Música callada
Cuando el bajo asume un misterioso tumbao que se entrelaza con la mano izquierda al piano, o bien cuando una parvada de violines parece jugar tras una red con el conjunto de violas que se dedican a contrapuntear o colaborar en el apuntalamiento de una naturaleza imaginaria, un jardín invisible que se inventan los oídos. También, cuando las seis cuerdas de una guitarra antojan el capricho de un saxofón y al fondo, tres trombones parecen clonarse en llovizna ronca y quizá también cuando todo eso se funde con una voz que merecería tener una estatua en medio de una avenida arbolada; como cuando escuchamos la hipersensible costura de un violín a solas que parece dirigir él mismo a la orquesta entera con la taquigrafía de su arco, mientras se despeinan uno o dos largos cabellos de su crin al riesgo de que una de las cuerdas de tripa pura de gato maúlle fuera de tono.

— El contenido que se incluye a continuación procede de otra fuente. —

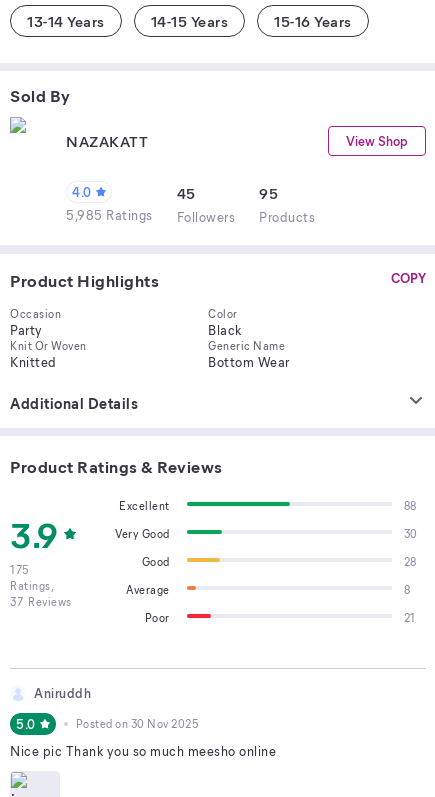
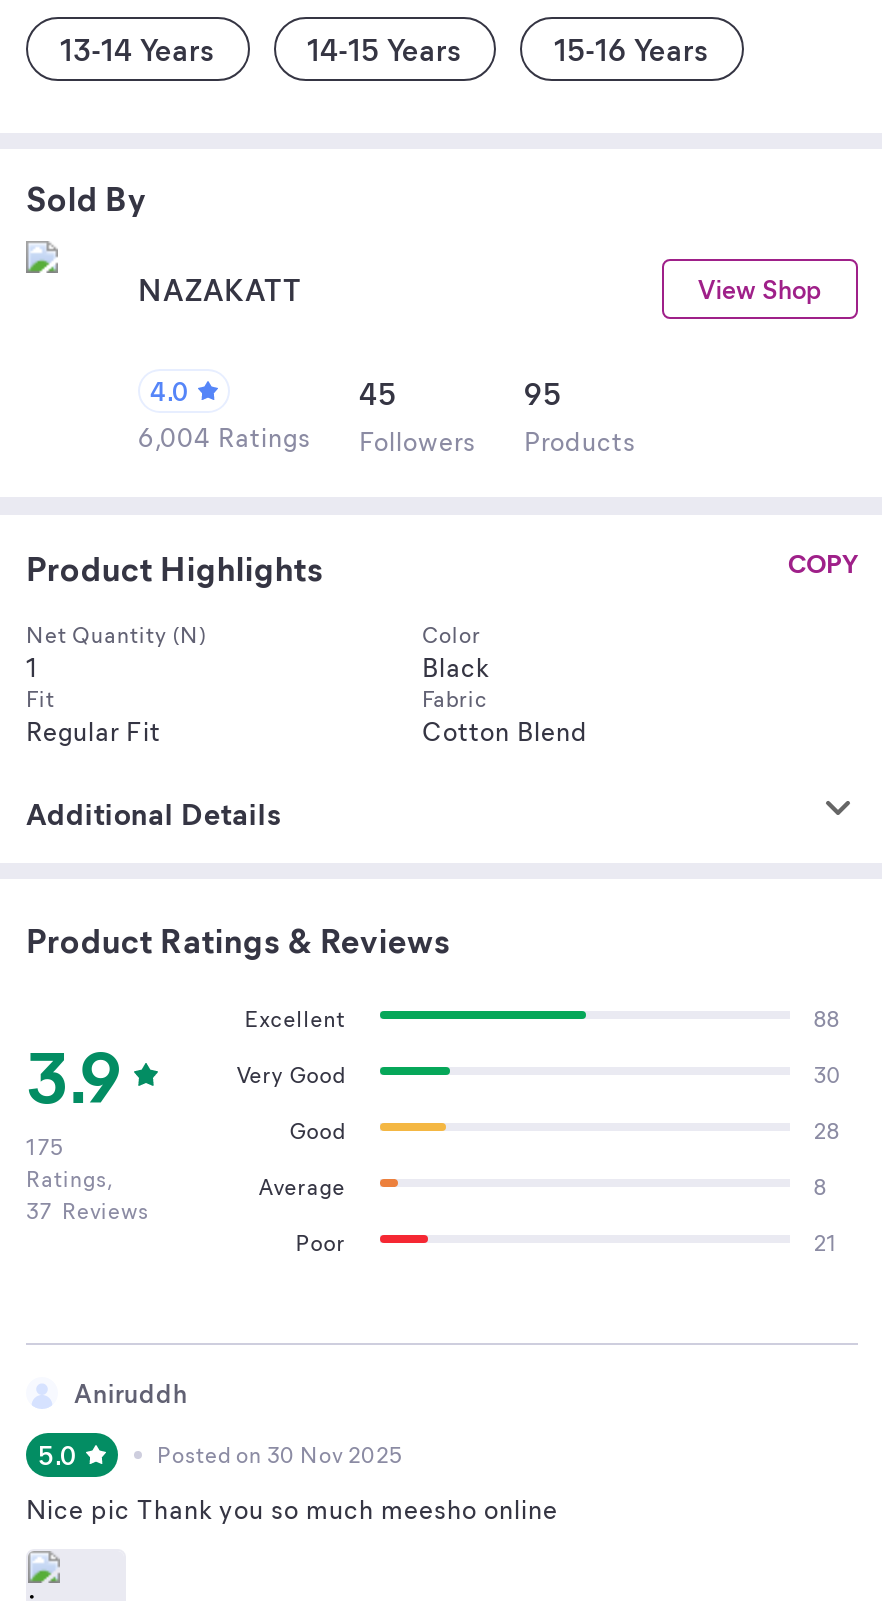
- 5,985 Ratings Followers Products
+ 6,004 Ratings Followers Products

- Occasion
- Party
+ Net Quantity (N)
+ 1

- Knit Or Woven
- Knitted
+ Fit
+ Regular Fit

- Generic Name
- Bottom Wear
+ Fabric
+ Cotton Blend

Nos hemos especializado en confirmarnos como auditorio a distancia. Sea en bocinas de variada veracidad o en audífonos de nítida reproducción directamente a los tímpanos, el confinamiento ha prolongado las horas que le debemos a la música y parece justo agradecer, tanto como a cada uno de los libros con sus letras, a cada uno de los instrumentos con sus matices el salvoconducto para la liberación de los tedios, la prolongación de silencios, el dolor que llega como noticia o los miedos que se filtran entre sombras. Debemos un vale de extraordinaria gratitud a la melodía pegajosa que nos ayudó a lavar la ropa o secar la vajilla, tanto como a la sinfonía con la que empezó un día cualquiera oliendo a domingo siendo jueves.
Hagamos un personal recuento de la música que finalmente pudimos escuchar sin la prisa de movernos y sin salirnos de un ámbito más íntimo, el descubrimiento involuntario de una joya ancestral o de una melodía recién nacida entre los dedos de un genio que parecía estar jugando, sentado aquí al lado, soñando que la vida volverá a cantarle todas las magníficas felicidades que merecen él y su perro.